Şimdi sen büyük bir yetenek olarak her zaman kolaylıkla yapabildiğin şeyleri sana en lazım olan yerde yapmaktan kaçar ya da kendi oyun tarzının dışında tanınamayacak kadar farklı ve olumsuz işlere soyunursan loser etiketini yersin. Ama sen kazanmak için elinden geleni yaparsın, elini taşın altına koyarsın; son mermine kadar harcarsın, iyi oynasan da kötü oynasan da pes etmezsin ve gemiyi en son kaptanlar terk eder hesabı teslim olmaya yanaşmazsın; kaybetsen bile sana kimse loser diyemez. Çünkü kazanıp kaybetmek sadece takım liderinin loserliği ile sınırlı bir şey değildir. Takım arkadaşların yetersizdir, yanlış bir kadro kurulmuştur veya rakip senden daha iyidir, orda da en az sen kadar winner karakterler olur ve farkı yan parçalar belli eder; vs, vs... Benim aklıma gelen ilk örnekler Reggie Miller ve Charles Barkley'dir. Onların şampiyonluğu yoktur ama kimse karşılarına çıkıp loser diyemez. Hele Reggie Miller'ın adı meşhur belgeselde olduğu gibi "kazanma zamanı" ile özdeşleşmiş ve son toplar bir bira reklamından esinlenerek ona atıfla "The Miller time" olarak anılmıştır. Ama mesela Amiral Robinson'ın iki şampiyonluğu vardır ama benim için winner'lık konusu şüphelidir. Keza aynı şüpheyi LeBron için de hala taşımaya devam ediyorum.

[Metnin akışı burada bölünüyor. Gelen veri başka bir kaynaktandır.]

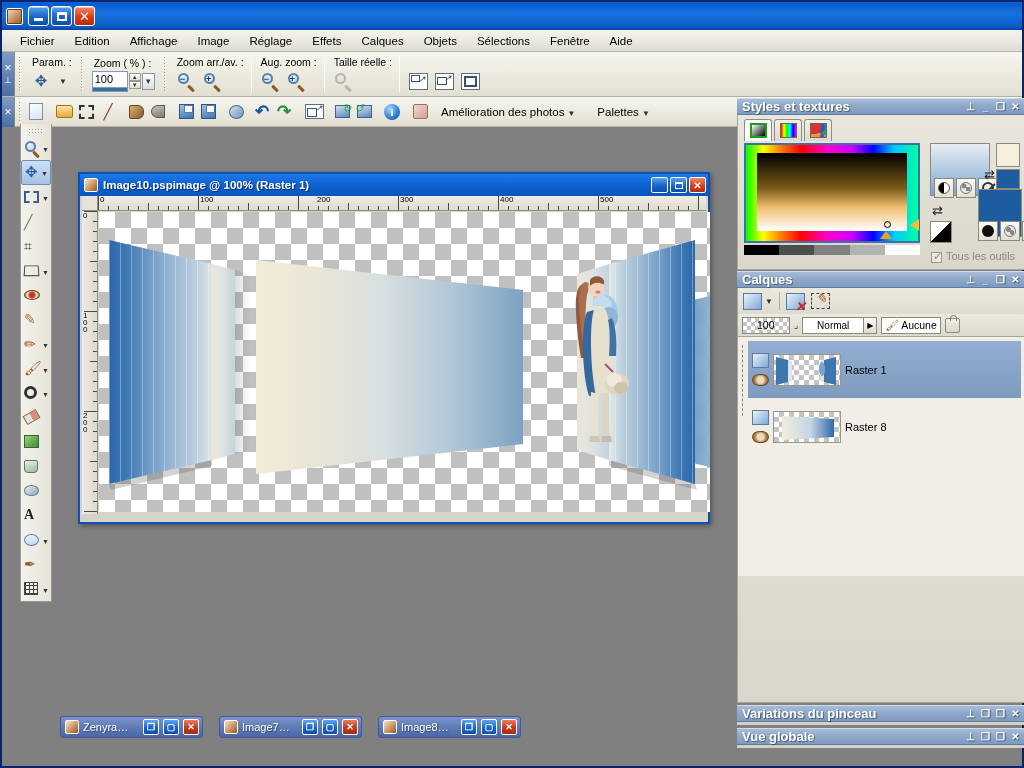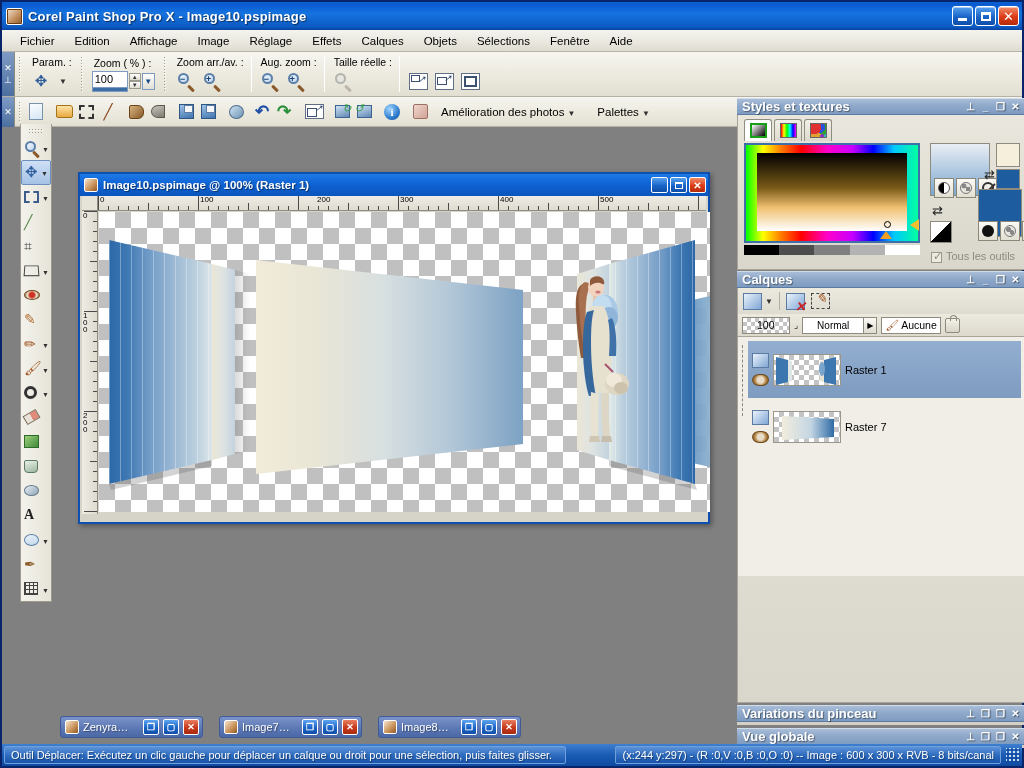--- a/index.html
+++ b/index.html
@@ -326,21 +326,20 @@
     background-image: radial-gradient(#c9dcf2 40%,transparent 41%), radial-gradient(#15479a 40%,transparent 41%);
     background-size:4px 4px,4px 4px; background-position:2px 2px,0 0; }
 </style>
 </head>
 <body>
 
 <div id="app">
 
   <div class="titlebar">
     <div class="tb-icon"></div>
-    <div class="tb-title">Corel Paint Shop Pro X - Image10.pspimage</div>
     <div class="win-btns">
       <div class="win-btn">
           <i class="glyph-min"></i>
         </div>
       <div class="win-btn">
           <i class="glyph-max"></i>
         </div>
       <div class="win-btn close">
           <span class="glyph-x">✕</span>
         </div>
@@ -1031,21 +1030,21 @@
               <defs>
                 <linearGradient id="thumbGrad" x1="0" y1="0" x2="1" y2="0">
                   <stop offset="0%" stop-color="#f2eddd"></stop>
                   <stop offset="55%" stop-color="#c4d6e4"></stop>
                   <stop offset="100%" stop-color="#2f6ba6"></stop>
                 </linearGradient>
               </defs>
               <polygon points="8,4 60,7 60,25 8,28" fill="url(#thumbGrad)"></polygon>
             </svg>
           </div>
-          <div class="layer-name">Raster 7</div>
+          <div class="layer-name">Raster 8</div>
         </div>
       </div>
     </div>
   </div>
 
   <div class="panel" id="panel-brush" style="height:20px;">
     <div class="panel-title" style="border-top:1px solid #cfdcea;">
       <div class="pt">Variations du pinceau</div>
       <div class="pbtns">
         <div class="pb">⊥</div>
@@ -1085,20 +1084,14 @@
     </div>
     <div class="dtb">
       <span class="dti"></span>
       <span class="dtn">Image8…</span>
       <span class="b">❐</span>
       <span class="b">▢</span>
       <span class="b close">✕</span>
     </div>
   </div>
 
-  <div class="statusbar">
-    <div class="sb-cell sb-left" style="width:562px;">Outil Déplacer: Exécutez un clic gauche pour déplacer un calque ou droit pour une sélection, puis faites glisser.</div>
-    <div class="sb-spacer"></div>
-    <div class="sb-cell">(x:244 y:297) - (R :0,V :0,B :0,O :0) -- Image :  600 x 300 x RVB - 8 bits/canal</div>
-    <div class="sb-grip"></div>
-  </div>
 
 </div>
 
 </body></html>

Bir de mesela adam şu seviyede loserdir ama filan seviyede pekala kazanmaya ve kazandırmaya yeter. Bu konuda da aklıma yine NBA efsanelerinden Dominique Wilkins gelir. Sayı krallığına rağmen Dominique NBA kariyerinde konferans finali bile göremedi, hep kaybeden taraflar da yer aldı. Ama kariyerinin sonlarına doğru geldiği Panathinaikos'a 1996 senesinde tarihinin ilk Euroleague şampiyonluğunu yaşattı. Hele final-four'un ilk maçında CSKA'yı tek başına yendi. Finalde de (Paris'teki TRT arşivinin hala ara sıra yayınladığı Barcelona-Panathinaikos 96 finali) tam bir winner oyuncu gibi insiyatif alması gerektiği yerlerde aldı. Bu adam şu seviyenin loseriydi ama bu seviyede pekala 40 yıllık winner gibi durabildi. Demem o ki, hakikaten loser ve winner kavramları üstünde düşünülmeden konuşuluyor. Bunları Sergio ve Teodosic konusundan bağımsız söylüyorum.